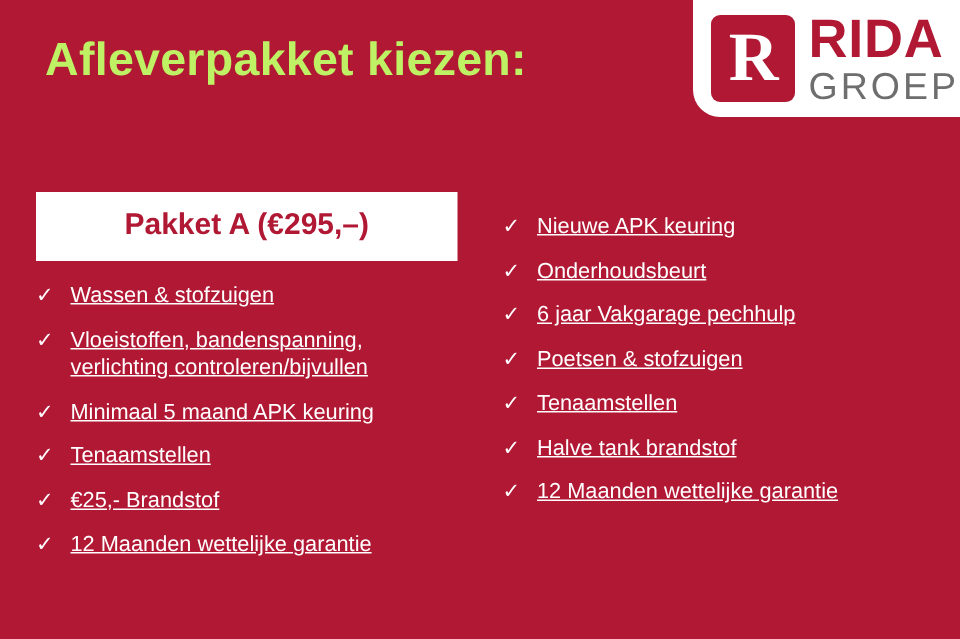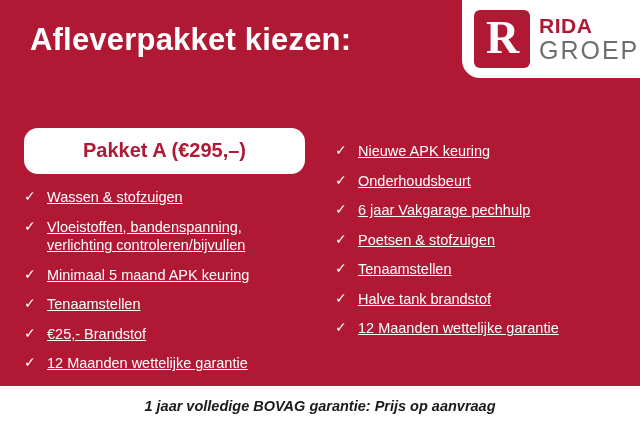--- a/index.html
+++ b/index.html
@@ -55,37 +55,37 @@
     letter-spacing: -1px;
     transform: translateY(-1px);
   }
   .logo-text {
     margin-left: 9px;
     line-height: 1;
   }
   .logo-text .line1 {
     color: #b01834;
     font-weight: bold;
-    font-size: 21px;
+    font-size: 36px;
     letter-spacing: 0.5px;
     display: block;
   }
   .logo-text .line2 {
     color: #6e6e6e;
     font-size: 25px;
     letter-spacing: 2px;
     display: block;
     margin-top: 2px;
   }
   
   .title {
     position: absolute;
     left: 30px;
     top: 22px;
-    color: #ffffff;
+    color: #bef264;
     font-size: 31px;
     font-weight: bold;
     letter-spacing: 0.2px;
     margin: 0;
   }
   
   .columns {
     position: absolute;
     top: 128px;
     left: 24px;
@@ -97,21 +97,21 @@
     flex: 1 1 0;
     min-width: 0;
   }
   .pkg-header {
     background: #ffffff;
     color: #b01834;
     font-size: 20px;
     font-weight: bold;
     text-align: center;
     padding: 11px 4px 12px;
-    border-radius: 14px;
+    border-radius: 0;
     box-sizing: border-box;
   }
   .features {
     list-style: none;
     margin: 14px 0 0 0;
     padding: 0;
   }
   .features li {
     color: #ffffff;
     font-size: 14.5px;
@@ -229,17 +229,14 @@
         </li>
         <li>
           <span class="check">✓</span>
           <span class="feat-text">12 Maanden wettelijke garantie</span>
         </li>
       </ul>
     </div>
 
   </div>
 
-  <div class="footer">
-    <span class="footer-text">1 jaar volledige BOVAG garantie: Prijs op aanvraag</span>
-  </div>
 
 </div>
 
 </body></html>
────────────────────
- EXERCISE:
Show every line of the data that includes the string "size".

- EXERCISE ANSWER:
-    font-size: 21px;
+    font-size: 36px;
     font-size: 25px;
     font-size: 31px;
     font-size: 20px;
     font-size: 14.5px;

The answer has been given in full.